A curious facet-effect of Iceland’s banking crisis has been a next increase in tourism and a growing buzz around the kingdom’s particular cuisine, writes Amy Guttman Strolling down Laugavegur, evaluating it to a visit here six years ago, little on Reykjavik’s excessive avenue is recognizable apart from the memento save selling volcanic rocks and Northern Lights-themed trinkets.
Boutique windows as soon as filled with international labels now show off regionally designed visions of the Icelandic lifestyle: warm, however fashionable garb, and minimalistic, practical goods. Reykjavik may be very much in style, thanks to tourism officials and a savvy advertising and marketing team at Icelandair.
When the 2008 banking crisis devalued the krona, Iceland became a lower-priced destination for the first time. Officials fast shifted their advert campaigns and turned a volcanic eruption and a economic downturn into a traveler boom. That fulfillment and Iceland’s financial healing suggest it’s not cheap. However, the delicacies that have emerged as an unintended consequence of each crisis and travelers’ inflow make Iceland a vacation spot for meal adventurers.
Nanna Rögnvaldardóttir, a food historian, says a mixture of things, inclusive of the excessive value of imports, a renewed interest, pride in buying nearby, and tourism demand for an authentic meal lifestyle fuelled a culinary revolution.

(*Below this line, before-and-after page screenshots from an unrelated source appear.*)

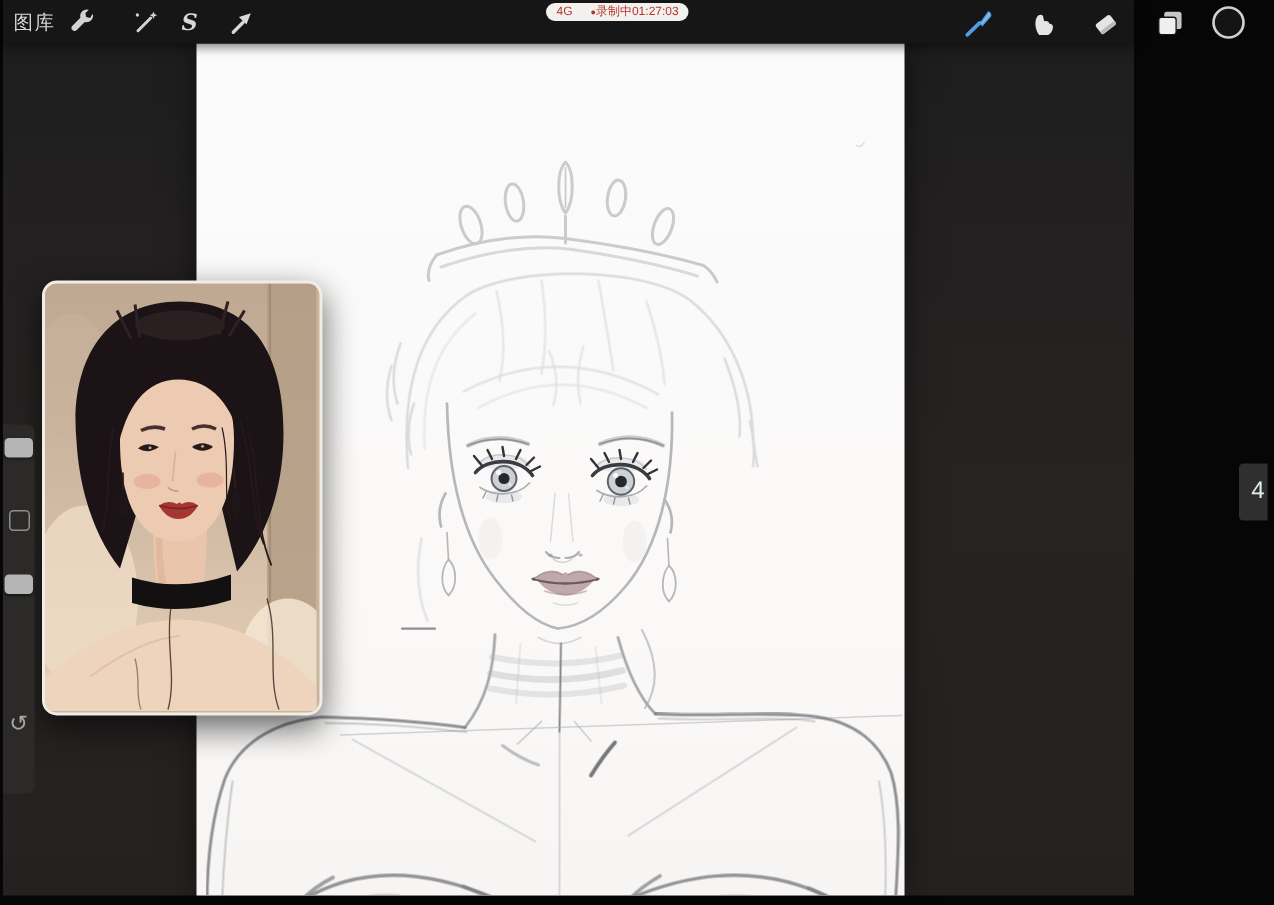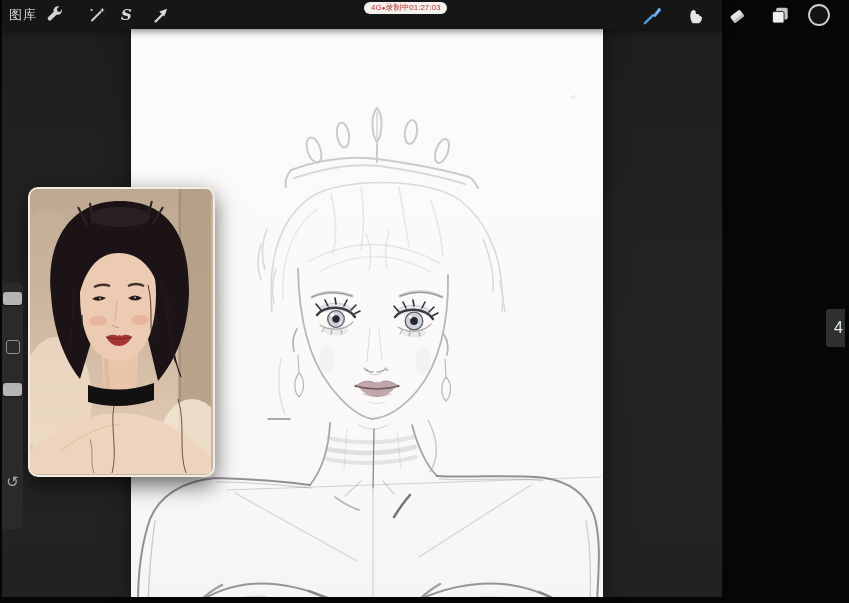"图库" .app { padding-left: none -> 34px }
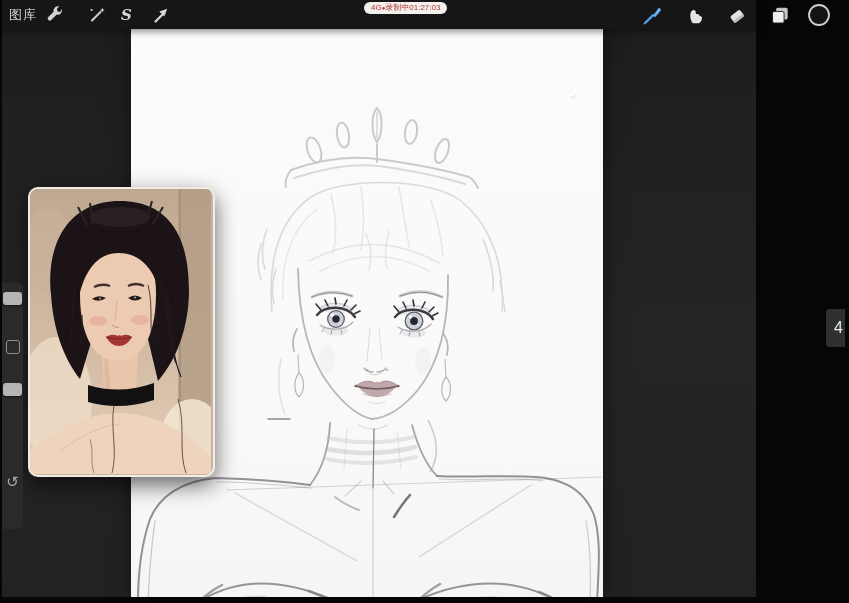"4G" .pill { gap: none -> 12px }
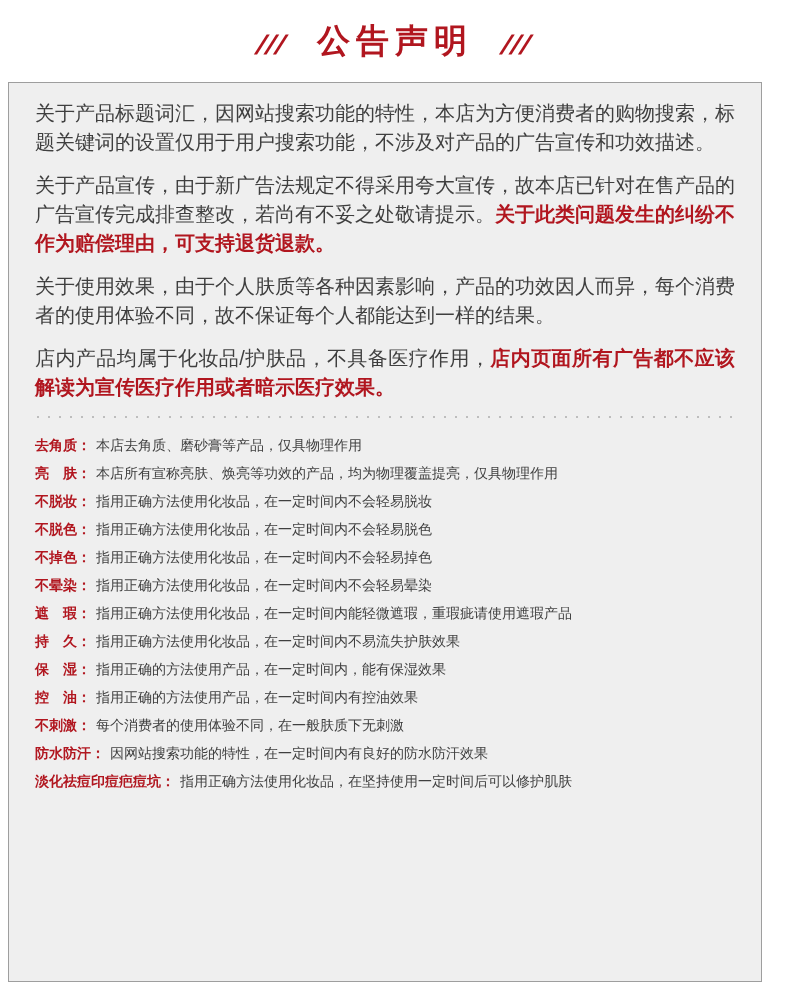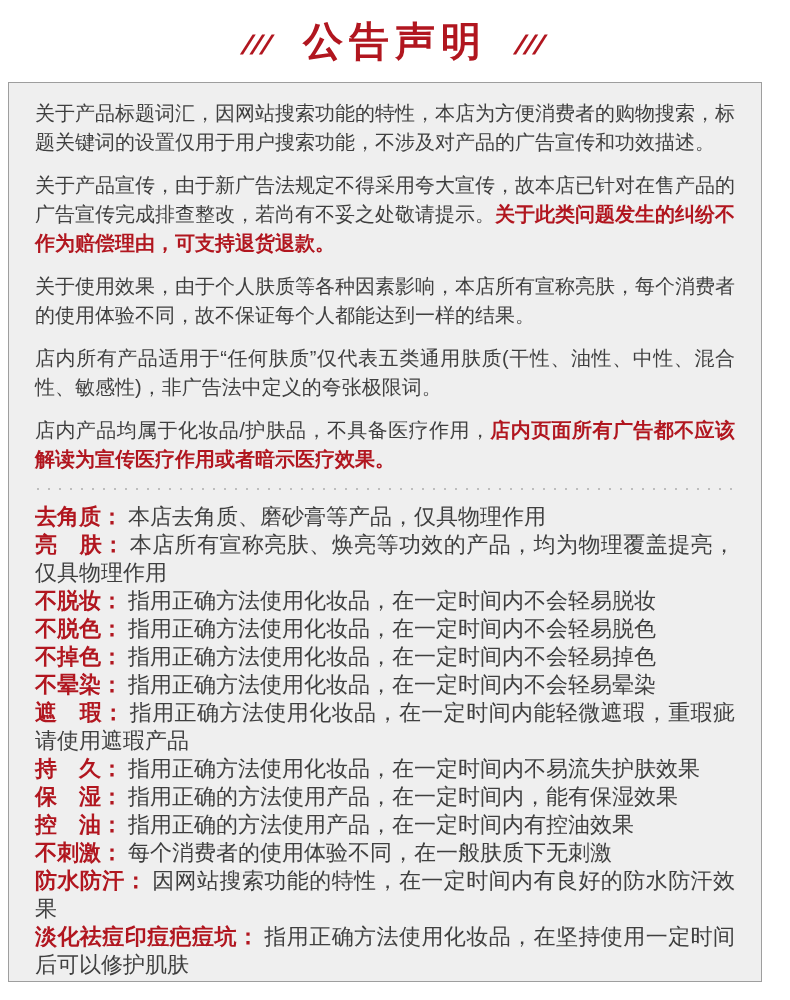"公告声明" .page-title { font-size: 40px -> 33px }
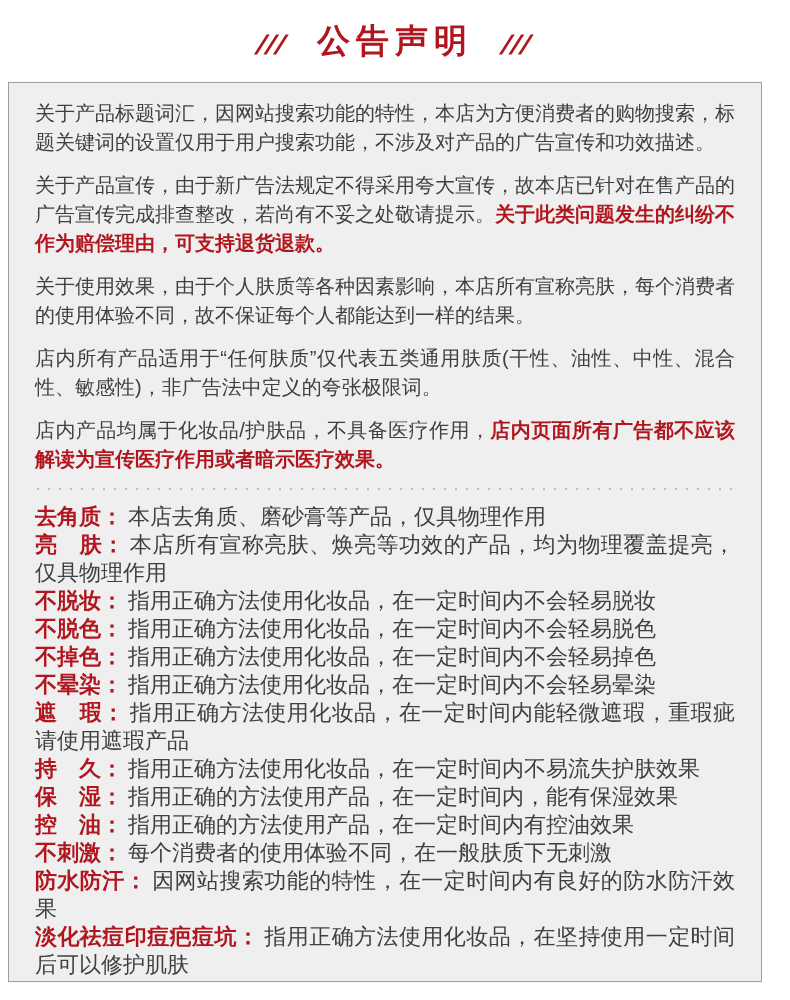"关于使用效果，由于个人肤质等各种因素影响，本店所有宣称亮肤，每个消费者的使用体验" span { text: 本店所有宣称亮肤 -> 产品的功效因人而异 }
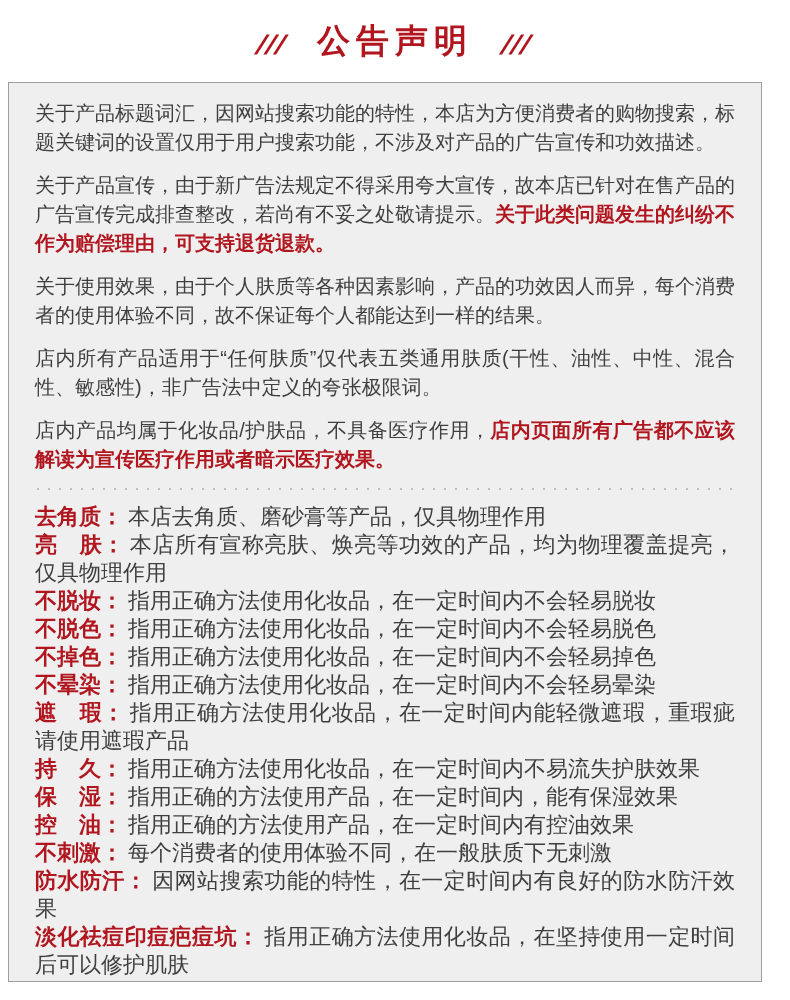"店内所有产品适用于“任何肤质”仅代表五类通用肤质(干性、油性、中性、混合性、敏感" p.para { html: <p><span>店内所有产品适用于“任何肤质”仅代表五类通用肤质(干性、油性、中性、混合性、敏感性)，非广告法中定义的夸张极限词。</span><span></span></p> -> none }
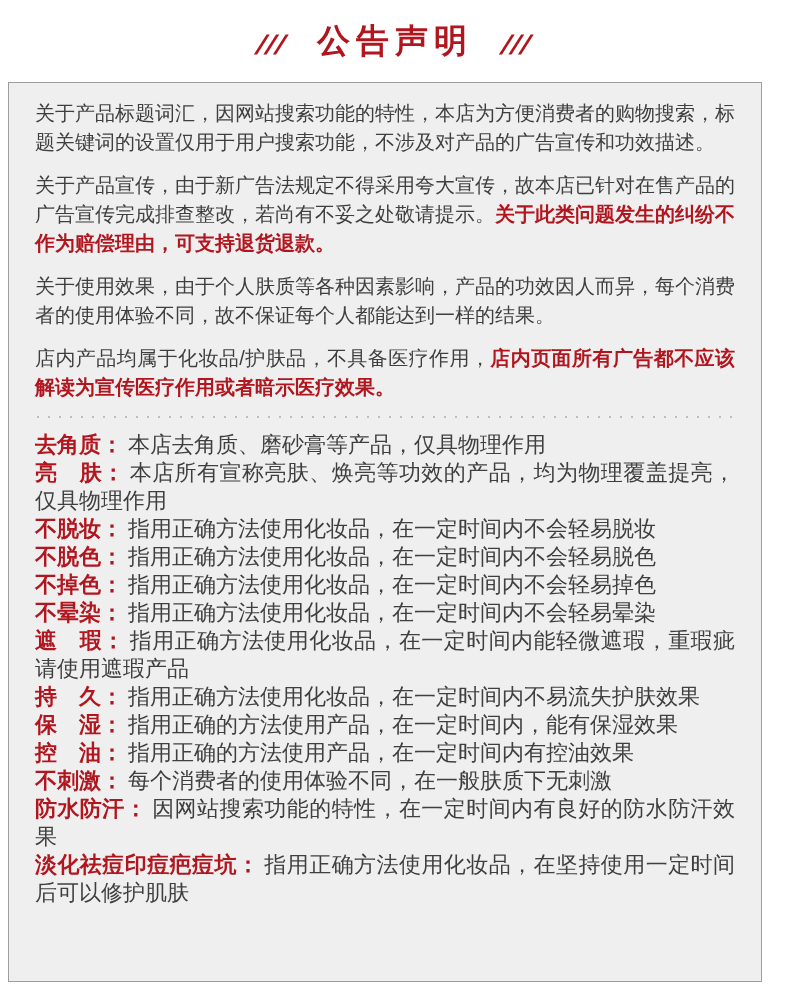"去角质： 本店去角质、磨砂膏等产品，仅具物理作用" .term-row { font-size: 22px -> 14px }
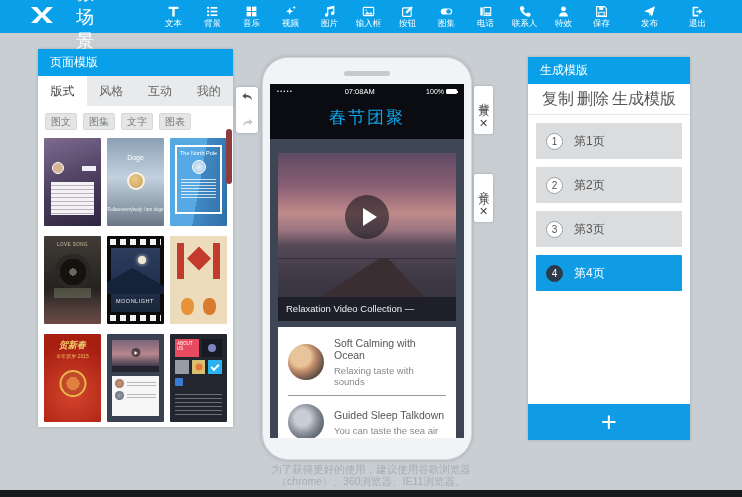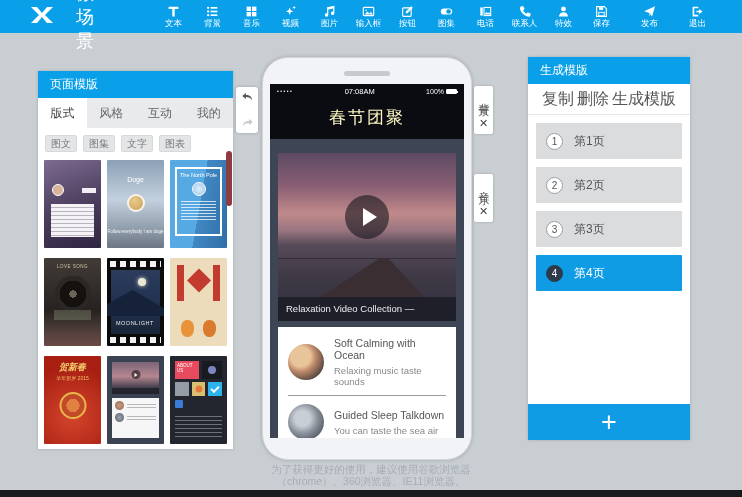"页面模版" .left-panel { top: 71px -> 49px }
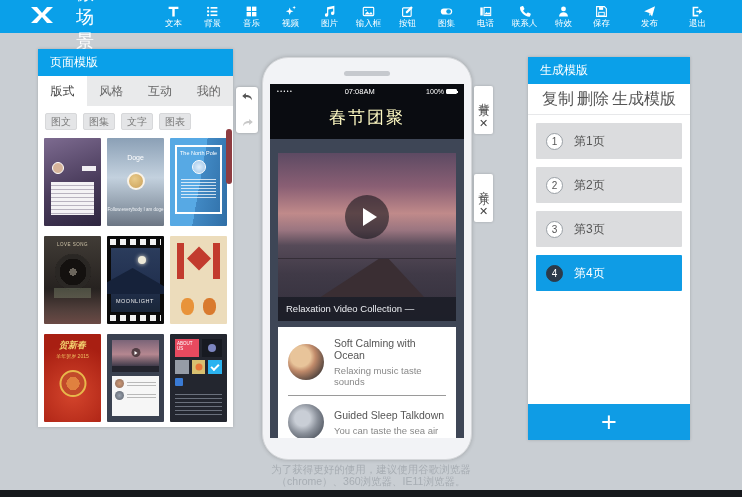"春节团聚" .page-title { color: #fef9c3 -> #0ea5e9 }
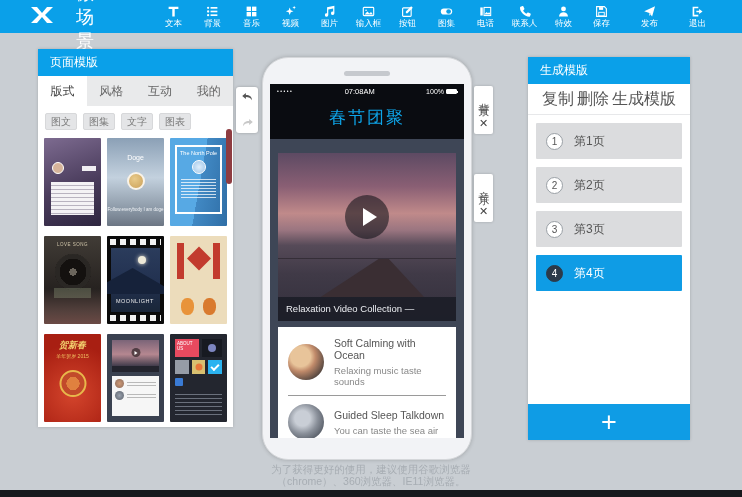"Relaxing music taste sounds" div.pc-sub { text: music taste -> taste with }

‘There were no contemporary Icelandic delicacies before the tourism boom,’ she says. ‘Before the crisis, humans ate amazing, imported foods, like caviar and Kobe pork, but that all stopped whilst it has become too expensive. Many Icelander’s notions we handiest had things like a fermented shark. However, our food is a lot greater than that. We had just forgotten.’
Chef Gunnar Karl Gíslason, who co-based Iceland’s first Michelin-starred restaurant, Dill, become a few of the pioneers. Gíslason has moved to New York to open Agern, wherein he’s already earned a Michelin big name for his Nordic dishes.
Following in Gíslason’s footsteps is a wave of cooks who’re excessive in the call for. At the time of my go-to (though he has because he moved directly to launch his very own restaurant), Haukur Már Hauksson is head chef at Grill Market, a restaurant presenting a custom-made grill with coals that warmness up to one,2 hundred°C.
The impact is food that’s seared at the out of doors, soft on the inner. Grill Market’s rooms, decorated with slabs of wood and stone, are full every night time. Its purchasers, says the chef, are a barometer for u. S. A .’s financial health.
‘Before the disaster, it changed into Icelandic bankers consuming foie gras, making plans trips on their private jets,’ says Hauksson. ‘But then the balance tipped. During the peak of the crisis, it was the simplest tourists. Now our clients are about 70 percent travelers.’
The appetites of these new consumers have pushed a collective desire among cooks to be greater creative. Grill Market’s menu has emerged as increasingly more Icelandic, with gadgets inclusive of lava salted Skyr butter and beetroot-cured Arctic char. A smooth, succulent shark dish arrives tableside on a smoky grill with a trifecta of textures, flavors, and visuals. The food is innovative, memorable, and nice of all, light.
‘That’s the first-class thing that got here out of the tourism rush,’ says Hauksson. ‘They desired local substances. We don’t have a whole lot of variety, so it’s no longer that smooth. However, people are working with what we’ve. For instance, we purchase sea truffle from a provider who infuses seaweed with truffle. It has a diffused, buttery flavor.’
Nine months of winter limits Iceland’s agricultural output. Barley is the only grain that may be grown, but Icelanders possess a survivor’s intuition, and its isolation forces invention. Hauksson excels at pairing ingredients that seem like unlikely bedfellows yet bring about best suits, like poached cod with a purée of inexperienced apples. It’s a dish that, pre-disaster, wouldn’t be served in any Icelandic restaurant, says Rögnvaldardóttir, due to the fact fish turned into in no way on the menu:
‘Before, you can only get suitable fish at home. It was a regular aspect you cooked five days per week. You didn’t want that in case you ate out. And cod changed into something we were given money for exporting. It became too highly-priced to devour. Now the eating place fish subculture has exploded.’